Figure 3. Effects of AA on activation of MAPK pathway. p-JNK, JNK, p-ERK, ERK, p-p38 and p38 protein expression were tested by Western blot – analysis. The values are presented as means ± of SD (n = 3). Significant differences with control group were designated as **P < 0.01.
3.4. Effects of NAC on AA induced MAPK pathway activation
To determine if ROS mediates the activation of the MAPK pathway, ROS scavengers (NAC) were used to test. As shown in , the protein levels of the p-JNK/JNK, p-ERK/ERK and p-p38/p38 were significantly lower than those in AA-stimulated KCs after pre-treatment with NAC (10 mM) for 2 h, which were reduced by 51.2%, 61.5% and 56.6%, respectively. The addition of NAC blocked the activation of MAPK pathway, which demonstrated that ROS mediates the activation of the MAPK pathway.
Figure 4. Effects of NAC on AA induced MAPK pathway activation. p-JNK, JNK, p-ERK, ERK, p-p38 and p38 protein expression were tested by Western blot – analysis. The values are presented as means ± of SD (n = 3). **P < 0.01, versus the un-treated KCs; ##p < 0.01, versus the AA-treated KCs.
3.5. Effects of AA on NLRP3 inflammasome-associated mRNA expression
In this study, mRNA expression levels of NLRP3, Caspase-1, ASC and IL-1β were measured by real-time qPCR (As shown in ).
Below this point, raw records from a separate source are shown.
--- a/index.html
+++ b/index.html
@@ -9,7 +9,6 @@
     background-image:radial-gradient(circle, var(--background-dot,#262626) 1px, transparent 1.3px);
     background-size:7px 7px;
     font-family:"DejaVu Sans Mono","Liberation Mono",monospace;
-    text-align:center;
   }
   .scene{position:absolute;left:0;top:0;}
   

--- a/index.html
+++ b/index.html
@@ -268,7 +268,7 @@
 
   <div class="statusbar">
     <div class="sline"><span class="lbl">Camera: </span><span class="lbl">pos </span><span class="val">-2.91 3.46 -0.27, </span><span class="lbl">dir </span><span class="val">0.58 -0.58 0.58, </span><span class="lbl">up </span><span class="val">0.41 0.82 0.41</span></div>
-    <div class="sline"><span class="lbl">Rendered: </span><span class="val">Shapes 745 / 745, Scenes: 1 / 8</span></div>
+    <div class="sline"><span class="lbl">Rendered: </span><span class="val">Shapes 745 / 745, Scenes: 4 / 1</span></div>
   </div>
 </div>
After AA treatment for 24 h, NLRP3, ASC and IL-1β mRNA expression levels were significantly elevated compared with un-treated KCs (P < 0.05). The mRNA expression levels were dependent on the concentration of AA, but there were no significant changes in Caspase-1 mRNA expression levels. In the follow-up experiment, we determined the changes in protein levels of NLRP3, Caspase-1, ASC and IL-1β.
Figure 5. Effects of AA on NLRP3 inflammasome mRNA expression. The mRNA expression of NLRP3, Caspase-1, ASC and IL-1β were detected by real-time PCR, normalized by U6 and expressed as 2−ΔΔCT. The values are presented as means ± of SD (n = 3). Significant differences with control group were designated as *P < 0.05 or **P < 0.01.
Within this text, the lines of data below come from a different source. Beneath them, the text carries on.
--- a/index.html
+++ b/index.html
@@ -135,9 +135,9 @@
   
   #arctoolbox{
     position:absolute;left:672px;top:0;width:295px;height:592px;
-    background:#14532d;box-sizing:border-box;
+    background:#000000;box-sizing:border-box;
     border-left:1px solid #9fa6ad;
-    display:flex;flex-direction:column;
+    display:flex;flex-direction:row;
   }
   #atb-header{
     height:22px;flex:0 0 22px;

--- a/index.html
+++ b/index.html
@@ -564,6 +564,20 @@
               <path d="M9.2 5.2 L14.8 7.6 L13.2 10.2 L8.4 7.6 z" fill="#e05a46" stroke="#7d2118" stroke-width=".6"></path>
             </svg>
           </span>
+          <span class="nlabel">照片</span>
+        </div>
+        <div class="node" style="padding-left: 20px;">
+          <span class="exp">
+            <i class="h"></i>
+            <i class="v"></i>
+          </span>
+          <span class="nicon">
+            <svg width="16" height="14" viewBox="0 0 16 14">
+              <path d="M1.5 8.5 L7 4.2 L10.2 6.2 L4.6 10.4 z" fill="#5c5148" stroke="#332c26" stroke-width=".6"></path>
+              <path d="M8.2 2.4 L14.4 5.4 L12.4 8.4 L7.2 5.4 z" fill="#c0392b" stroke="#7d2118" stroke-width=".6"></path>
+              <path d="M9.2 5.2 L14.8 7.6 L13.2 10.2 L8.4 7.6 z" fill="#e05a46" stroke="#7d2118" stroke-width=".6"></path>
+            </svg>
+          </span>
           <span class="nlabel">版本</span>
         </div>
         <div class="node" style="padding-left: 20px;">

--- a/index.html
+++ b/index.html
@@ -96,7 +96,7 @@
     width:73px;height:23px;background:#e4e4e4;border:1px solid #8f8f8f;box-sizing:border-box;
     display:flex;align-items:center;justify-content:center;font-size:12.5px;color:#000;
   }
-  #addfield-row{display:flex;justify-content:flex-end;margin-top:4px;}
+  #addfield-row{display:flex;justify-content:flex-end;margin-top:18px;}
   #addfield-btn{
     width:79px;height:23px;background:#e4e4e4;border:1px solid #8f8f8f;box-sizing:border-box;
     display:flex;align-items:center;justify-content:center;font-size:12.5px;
3.6. Effects of AA on NLRP3 inflammasome activation
AA caused inflammatory response, which is associated with immune cells. KCs were used to explore the formation of NLRP3 inflammasome. To study the variation of NLRP3 inflammasome-associated molecules, the expression levels of NLRP3, Caspase-1, ASC, cleaved-Caspase-1 and IL-1β in KCs were determined by Western Blotting. Consistent with NLRP3 inflammasome-associated mRNA expression, the expression levels of NLRP3, ASC and pro-Caspase-1 in KCs were significantly increased upon AA stimulation (As shown in ). In particular, there was a significant difference at 1 mM AA (P < 0.05). As expected, cleaved-Caspase-1 and IL-1β expression levels were markedly increased in KCs stimulated with AA, which corroborated that NLRP3 inflammasome was activated.
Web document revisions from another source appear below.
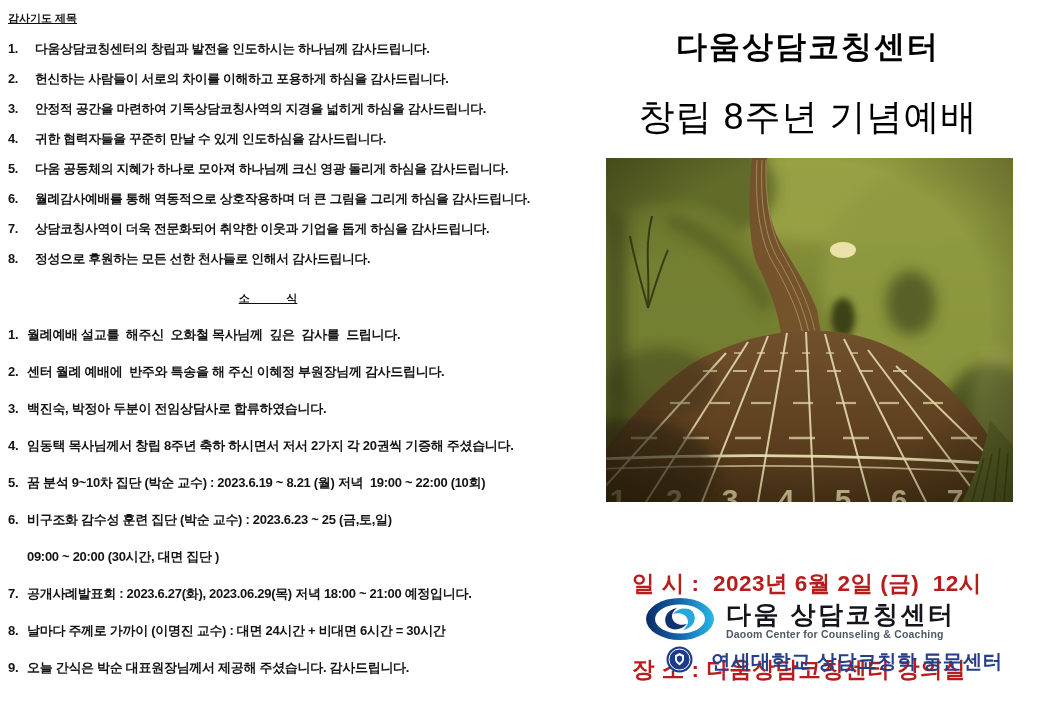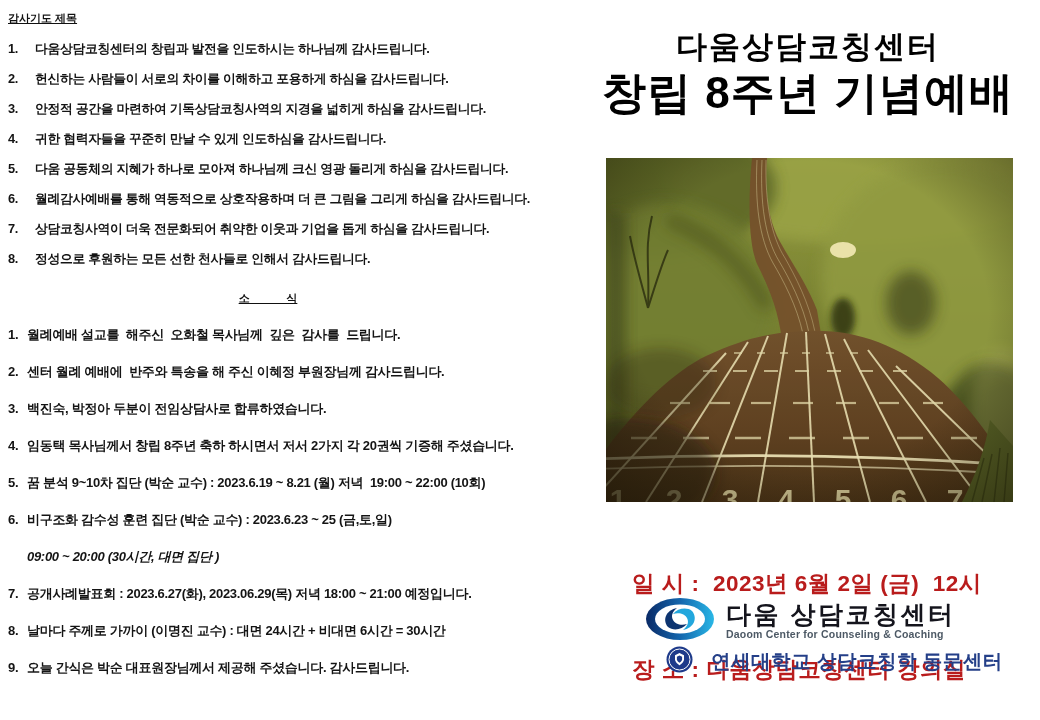--- a/index.html
+++ b/index.html
@@ -27,7 +27,7 @@
   
   #title-block{position:absolute;left:592px;top:26px;width:432px;text-align:center;color:#000;}
   #title-line1{font-size:31px;font-weight:900;line-height:42px;letter-spacing:2px;}
-  #title-line2{font-size:44px;font-weight:700;line-height:50px;letter-spacing:1px;}
+  #title-line2{font-size:36px;font-weight:400;line-height:50px;letter-spacing:1px;margin-top:24px;}
   #photo{position:absolute;left:606px;top:158px;width:407px;height:344px;}
   #photo svg{display:block;width:100%;height:100%;}
   #event-block{

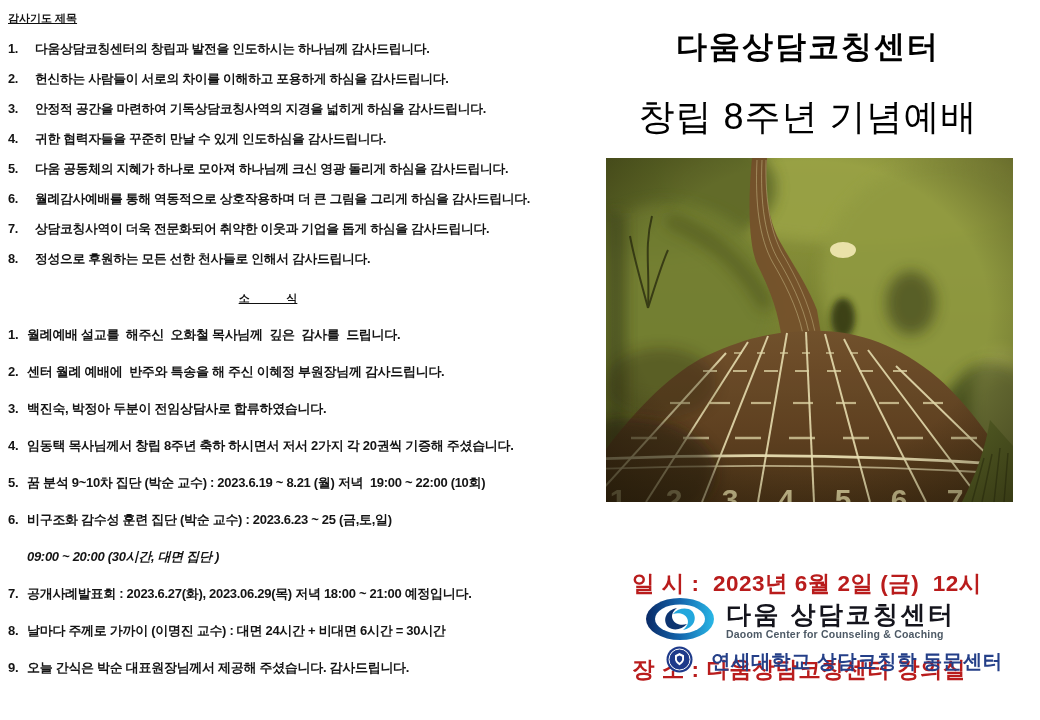--- a/index.html
+++ b/index.html
@@ -20,7 +20,7 @@
   .news .row{line-height:37px;font-size:13px;font-weight:600;letter-spacing:-0.3px;}
   .news .num{width:19px;flex:0 0 19px;}
   .news .cont{line-height:37px;font-size:13px;font-weight:600;letter-spacing:-0.3px;
-    padding-left:19px;white-space:pre;font-style:italic;}
+    padding-left:19px;white-space:pre;}
   #prayer-list{margin-top:6px;}
   #news-heading-wrap{margin-top:14px;text-align:center;}
   #news-list{margin-top:8px;}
Figure 6. Effects of AA on NLRP3 inflammasome activation. NLRP3, Caspase-1, ASC, cleaved-Caspase-1 and IL-1β protein expression were tested by Western blot – analysis. The values are presented as means ± of SD (n = 3). Significant differences with control group were designated as *P < 0.05 or **P < 0.01.
3.7. Effects of AA on IL-1β and IL-18 secretion
Mature IL-1β and IL-18 are produced through cleavage of inactive pro-IL-1β and pro-IL-18 by Caspase-1, which is activated by NLRP3 inflammasome. In order to validate whether AA activated NLRP3 inflammasome further, the secretion of IL-1β and IL-18 in KCs cultures was determined by Enzyme-linked immunosorbent assay. As shown in , the cytoinflammatory factor levels of IL-1β and IL-18 in KCs cultures were significantly increased in AA-stimulated KCs compared to un-treated KCs (P < 0.05). These results suggested that AA induced the NLRP3 inflammasome formation and secreted cytoinflammatory factors IL-1β and IL-18.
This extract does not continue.